### Exercise:
Your answer should consist of the lines in the following data that contain "lote".

### Given records:
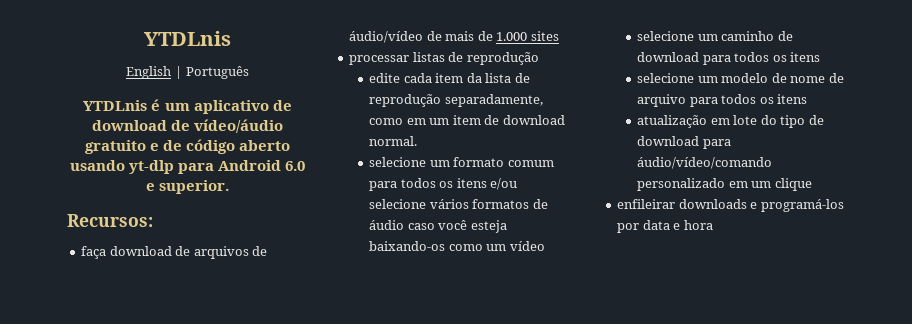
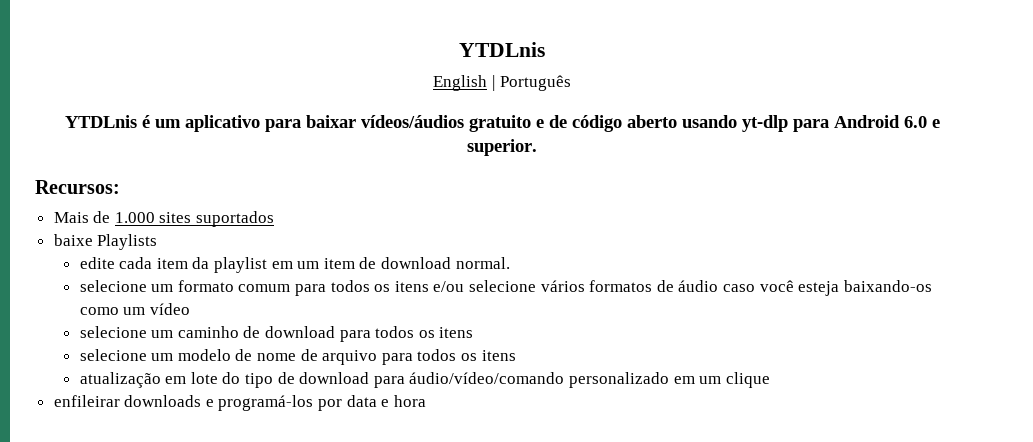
- YTDLnis é um aplicativo de download de vídeo/áudio gratuito e de código aberto usando yt-dlp para Android 6.0 e superior.
+ YTDLnis é um aplicativo para baixar vídeos/áudios gratuito e de código aberto usando yt-dlp para Android 6.0 e superior.
- faça download de arquivos de áudio/vídeo de mais de 1.000 sites
- processar listas de reprodução
+ Mais de 1.000 sites suportados
+ baixe Playlists
- edite cada item da lista de reprodução separadamente, como em um item de download normal.
+ edite cada item da playlist em um item de download normal.

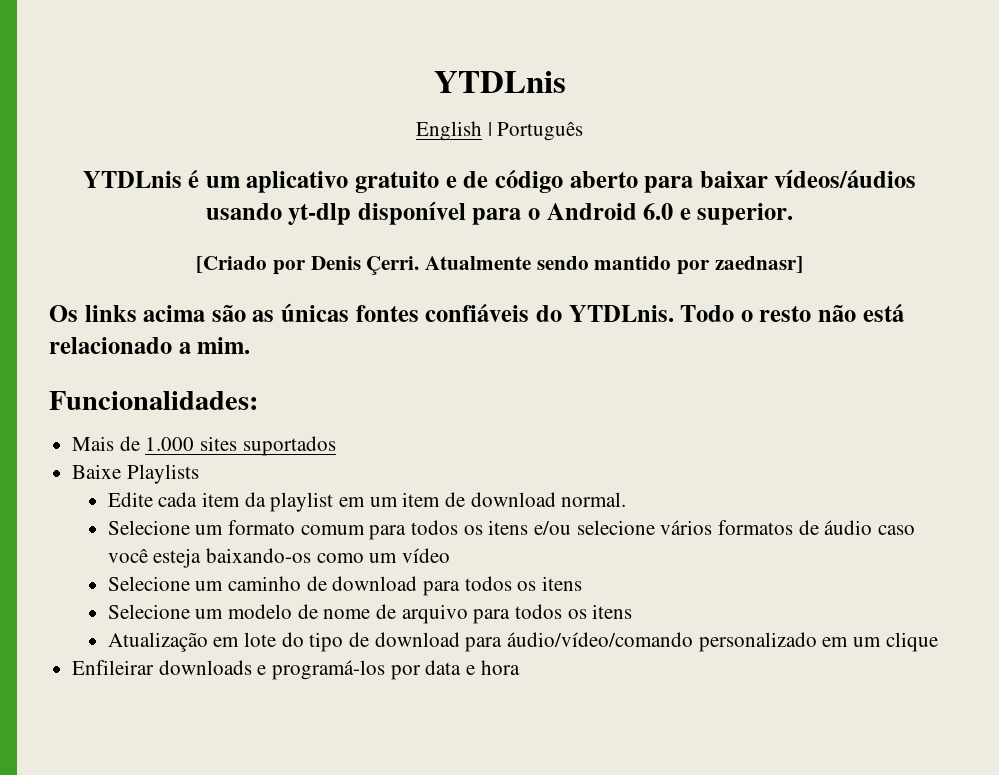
- YTDLnis é um aplicativo para baixar vídeos/áudios gratuito e de código aberto usando yt-dlp para Android 6.0 e superior.
- Recursos:
+ YTDLnis é um aplicativo gratuito e de código aberto para baixar vídeos/áudios usando yt-dlp disponível para o Android 6.0 e superior.
+ [Criado por Denis Çerri. Atualmente sendo mantido por zaednasr]
+ Os links acima são as únicas fontes confiáveis do YTDLnis. Todo o resto não está relacionado a mim.
+ Funcionalidades:
- baixe Playlists
+ Baixe Playlists
- edite cada item da playlist em um item de download normal.
+ Edite cada item da playlist em um item de download normal.
- selecione um formato comum para todos os itens e/ou selecione vários formatos de áudio caso você esteja baixando-os como um vídeo
+ Selecione um formato comum para todos os itens e/ou selecione vários formatos de áudio caso você esteja baixando-os como um vídeo
- selecione um caminho de download para todos os itens
+ Selecione um caminho de download para todos os itens
- selecione um modelo de nome de arquivo para todos os itens
+ Selecione um modelo de nome de arquivo para todos os itens
- atualização em lote do tipo de download para áudio/vídeo/comando personalizado em um clique
+ Atualização em lote do tipo de download para áudio/vídeo/comando personalizado em um clique
- enfileirar downloads e programá-los por data e hora
+ Enfileirar downloads e programá-los por data e hora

### Answer box:
- atualização em lote do tipo de download para áudio/vídeo/comando personalizado em um clique
+ Atualização em lote do tipo de download para áudio/vídeo/comando personalizado em um clique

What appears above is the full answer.